We use a modified version of the Wisconsin Wind Tunnel [32] to simulate 32-processor systems with 256K-byte and 2M-byte 4-way set-associative caches with 32-byte blocks. Cache misses occupy the cache controller for 3 cycles and the directory controller for 10 cycles, plus message injection time. The message injection overhead is 3 cycles, with an additional 8 cycles if a cache block must be sent. We assume a constant 100 cycle network latency, and do not model contention in the switches. However, contention is accurately modeled at the directory, cache and network interface. Instruction execution time is obtained by modeling the SuperSPARC processor, which can issue up to three instructions per cycle. We assume that SPARC swap instructions and a hardware barrier, with a 100 cycle latency from the last arrival, are visible to the memory system.

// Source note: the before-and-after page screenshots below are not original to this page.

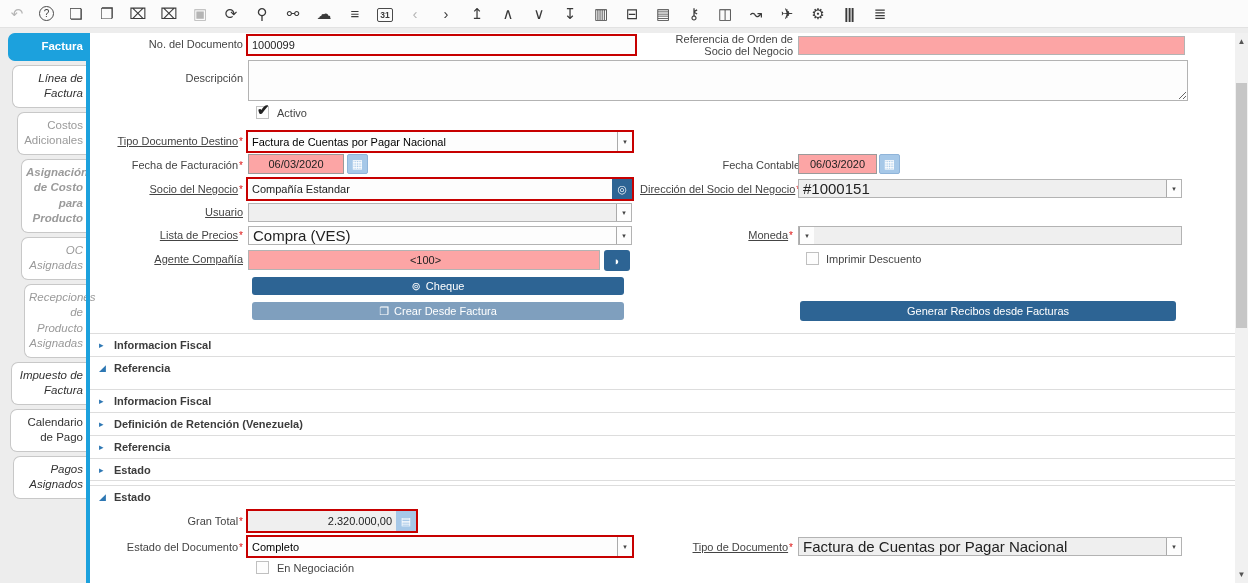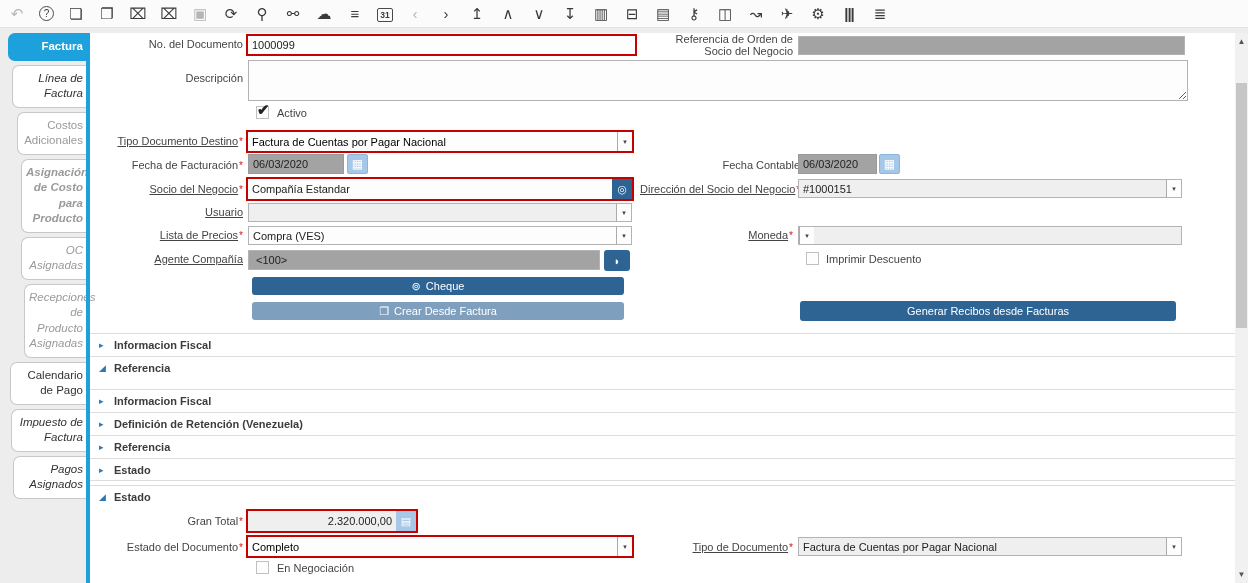"06/03/2020" .fld { background: #a3a3a3 -> #fca5a5; text-align: none -> center }
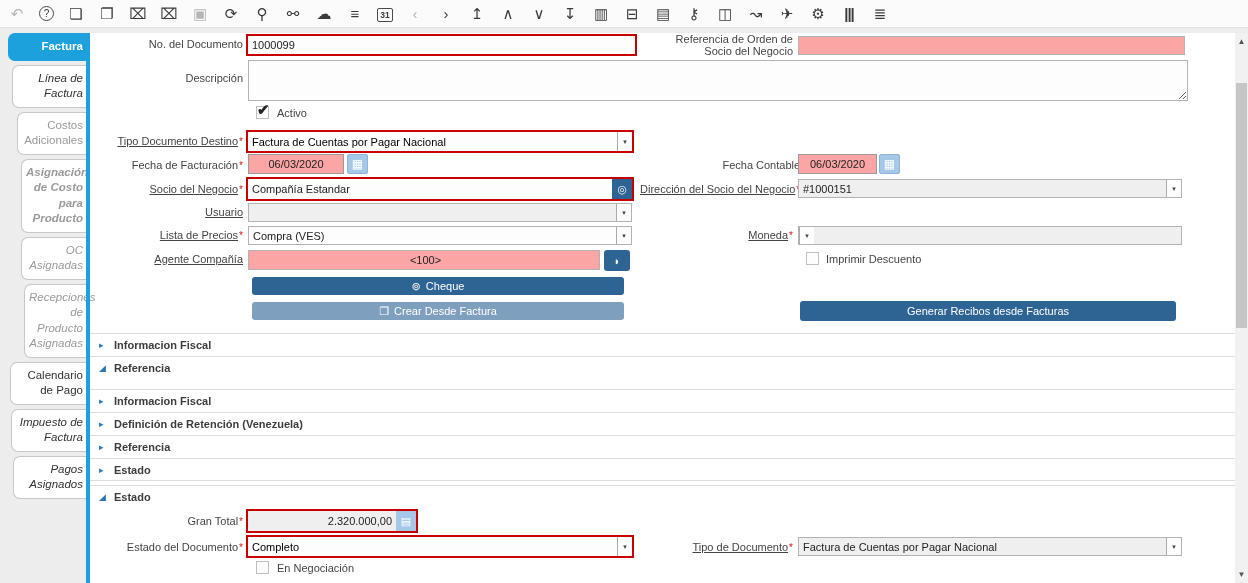"#1000151" .sel .selval { font-size: 11px -> 15px }
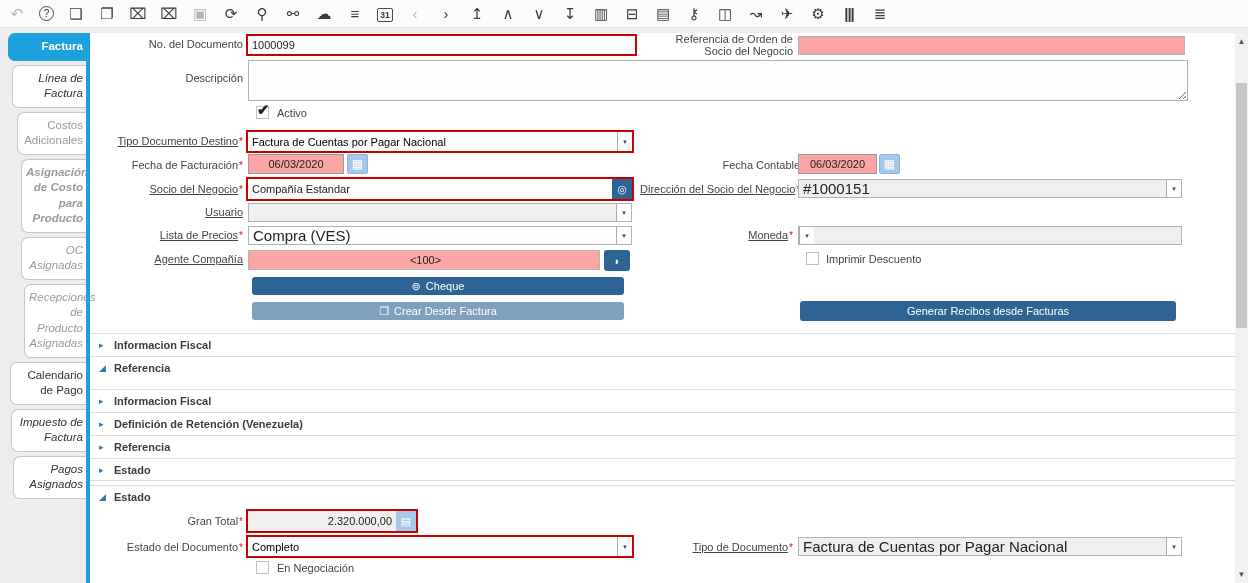"Calendario de Pago" div.tab { order: before "Impuesto de Factura" -> after "Impuesto de Factura" }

The base cache coherence protocols are all full-map protocols. The sequentially consistent implementation stalls the processor on all misses. The directory invalidates outstanding copies and collects acknowledgments before forwarding the block to the requesting processor.

For weak consistency, we use a 16-entry coalescing write buffer. Each entry in the write buffer contains an entire cache block, and write misses that match an outstanding request are merged into the existing entry. The directory in our weak consistency protocol grants exclusive access to a block in parallel with the invalidation of outstanding shared-readable blocks. A single acknowledgment is sent to the owning processor after the directory collects the invalidation acknowledgments. The processor stalls at swap and barrier operations until all previous

writes are acknowledged. The processor also stalls on read misses until the block is obtained.

We present results from five benchmarks in our evaluation of DSI, see Table 1. We focus specifically on the parallel portion of the programs, clearing all statistics after initialization.

# **5.2 Sequential Consistency Results**

In this section we evaluate DSI in the context of sequential consistency. We begin with an evaluation of the detection mechanisms, described in Section 4.1, and assume we have custom hardware to perform the self-invalidation at synchronization operations. This is followed by a discussion of performing self-invalidation with a FIFO buffer.

The main results from this study are that:

- 1. DSI can give sequential consistency performance comparable to an implementation of weak consistency.
- 2. Version numbers are more effective than additional states for detecting which blocks to self-invalidate.
- 3. Performing self-invalidation at synchronization operations is better than using a finite-size FIFO.
- DSI is most effective when coherence overhead dominates communication.

DSI improves execution time by up to 41%, depending on the cache size and network latency. For all but one of our benchmarks, these execution times are comparable to our weakly consistent implementation. Furthermore, the benefit of DSI is much larger when coherence overhead is high. When coherence overhead is low neither weak consistency nor DSI have much effect on execution time.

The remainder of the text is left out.